Well... later on, the author James Blish came along and did novelizations of all the classic episodes in collected volumes. He apparently noticed this too and tried to do something about it.
From: Memory Alpha
In his original script, Spies offers no explanation for the existence of a parallel Earth, and its presence has no bearing on the development or outcome of the finished episode. In his first volume of Star Trek episode adaptations, James Blish supplies a backstory that is vastly different to that of the "identical Earth" premise depicted in the television episode. Blish wrote that Miri's planet is the fourth planet orbiting the star 70 Ophiuchus, and is a beautiful Earth-like planet having one large and two smaller continents connected by islands. Ophiuchus IV (or Ophiuchus 4 – Blish never names the planet) is located between twelve and fifteen light years from Earth and had been the first planet outside Earth's solar system to be colonized, in this case by refugees from the so-called "Cold Peace" in the early 2100s, about 500 years before the events depicted in the television episode. These colonists were isolationists who violently repulsed the first attempt to contact them by a later expedition from Earth, and so no further contact was attempted. As it turned out, the Ophiuchus system was in a "backwater" part of the galaxy that subsequent years of Earth-based space exploration passed by, and so the belligerent colony was easily ignored and almost forgotten. Around 300 years before the events shown in "Miri", scientists on Ophiuchus IV developed the experimental life-prolongation project that resulted in the deaths of every adult on the planet. Yet despite their close proximity, the distress signal sent by the colony didn't reach Earth because Ophiuchus IV stood between Earth and the center of the Milky Way, whose radiation created interstellar static that drowned out the SOS signal the colony had directed towards Earth.
No. Nonono. Sorry. I appreciate what you did here Mr. Blish.
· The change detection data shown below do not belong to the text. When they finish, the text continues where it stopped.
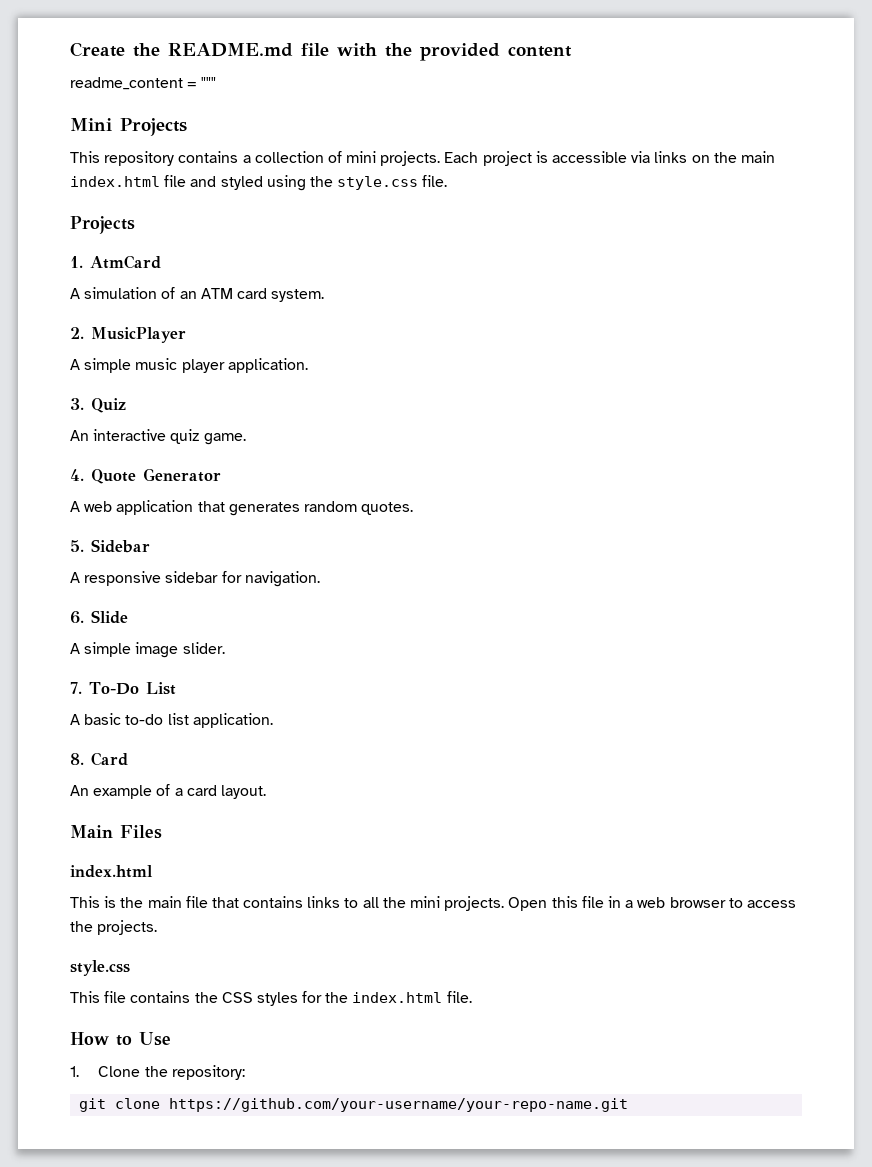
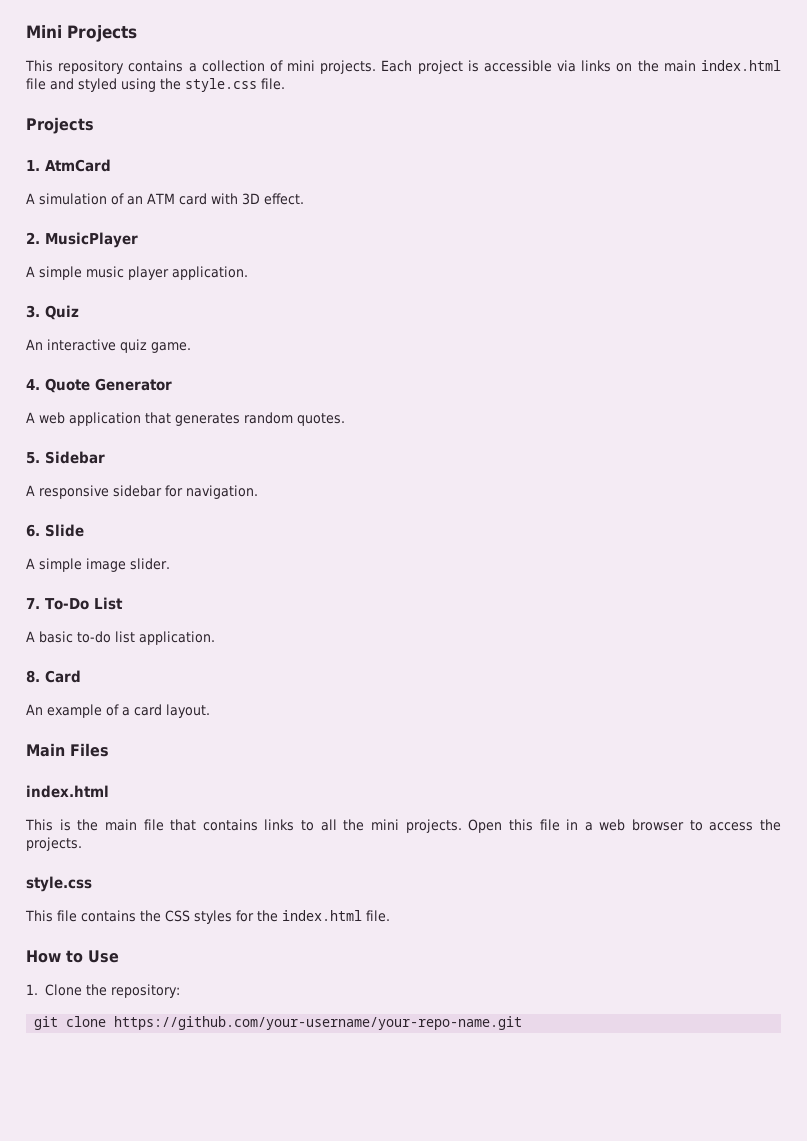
- Create the README.md file with the provided content
- readme_content = """
- A simulation of an ATM card system.
+ A simulation of an ATM card with 3D effect.

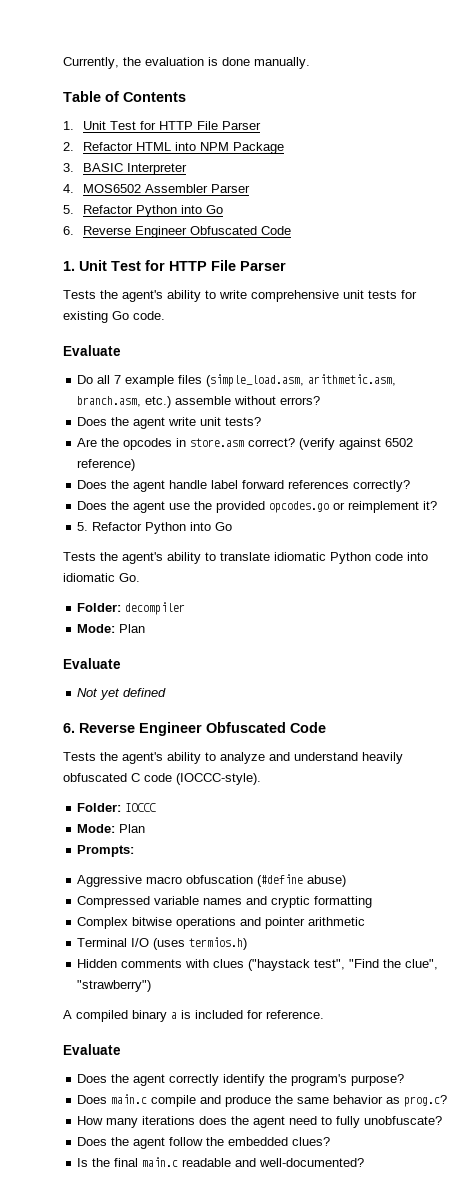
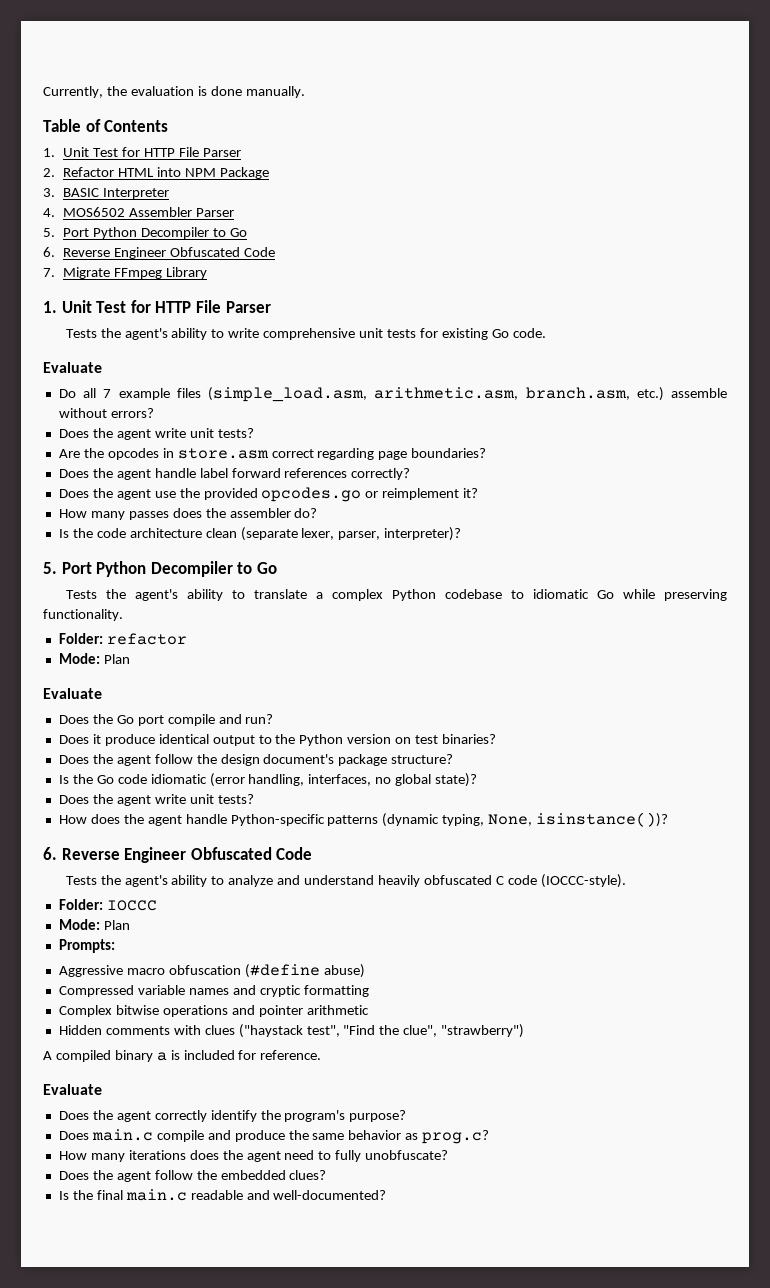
  4. MOS6502 Assembler Parser
- 5. Refactor Python into Go
+ 5. Port Python Decompiler to Go
+ 7. Migrate FFmpeg Library
- Are the opcodes in store.asm correct? (verify against 6502 reference)
+ Are the opcodes in store.asm correct regarding page boundaries?
  Does the agent use the provided opcodes.go or reimplement it?
- 5. Refactor Python into Go
+ How many passes does the assembler do?
+ Is the code architecture clean (separate lexer, parser, interpreter)?
+ 5. Port Python Decompiler to Go
- Tests the agent's ability to translate idiomatic Python code into idiomatic Go.
- Folder: decompiler
+ Tests the agent's ability to translate a complex Python codebase to idiomatic Go while preserving functionality.
+ Folder: refactor
- Not yet defined
+ Does the Go port compile and run?
+ Does it produce identical output to the Python version on test binaries?
+ Does the agent follow the design document's package structure?
+ Is the Go code idiomatic (error handling, interfaces, no global state)?
+ Does the agent write unit tests?
+ How does the agent handle Python-specific patterns (dynamic typing, None, isinstance())?
- Terminal I/O (uses termios.h)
But this all happened off screen. What we saw on TV was that the Enterprise found a duplicate of earth. No blah-blah.
Star Trek is guilty of swinging for the rafters like this and dropping the ball afterward a couple of infamous times. Another particularly egregious offender would be 'I, Mudd'. In this one, The Enterprise is hijacked to Galor IV by an Android called Norman. And when they get there, they find that Harry Mudd has arranged for the theft while being in charge of a planet full of sexy gynoids.
"Is there anything any of you require to please you?" said Alice 144. I CAN THINK OF SEVERAL THINGS, ALICE!
On this planet, every whim can be catered to. Life can be prolonged for thousands of years. And they're from the galaxy of Andromeda. That's right. These things are probably in possession of a functional intergalactic caliber star-drive.
So naturally Kirk and company focus on Mudd.
Other offenders might be the Shore Leave planet, where anything you can think of is provided to you. From gynoids in skimpy foofy dresses, to near death experiences, to bullies. Why isn't Starfleet sending its most brilliant minds there to wish for answers to engineering problems and questions of high scientific merit? Of course... The Guardian of Forever, however, gets a pass. It's sentient, and isn't putting up with our crap.
"NO GALLIFREYANS EITHER! ESPECIALLY NOT THAT ONE!"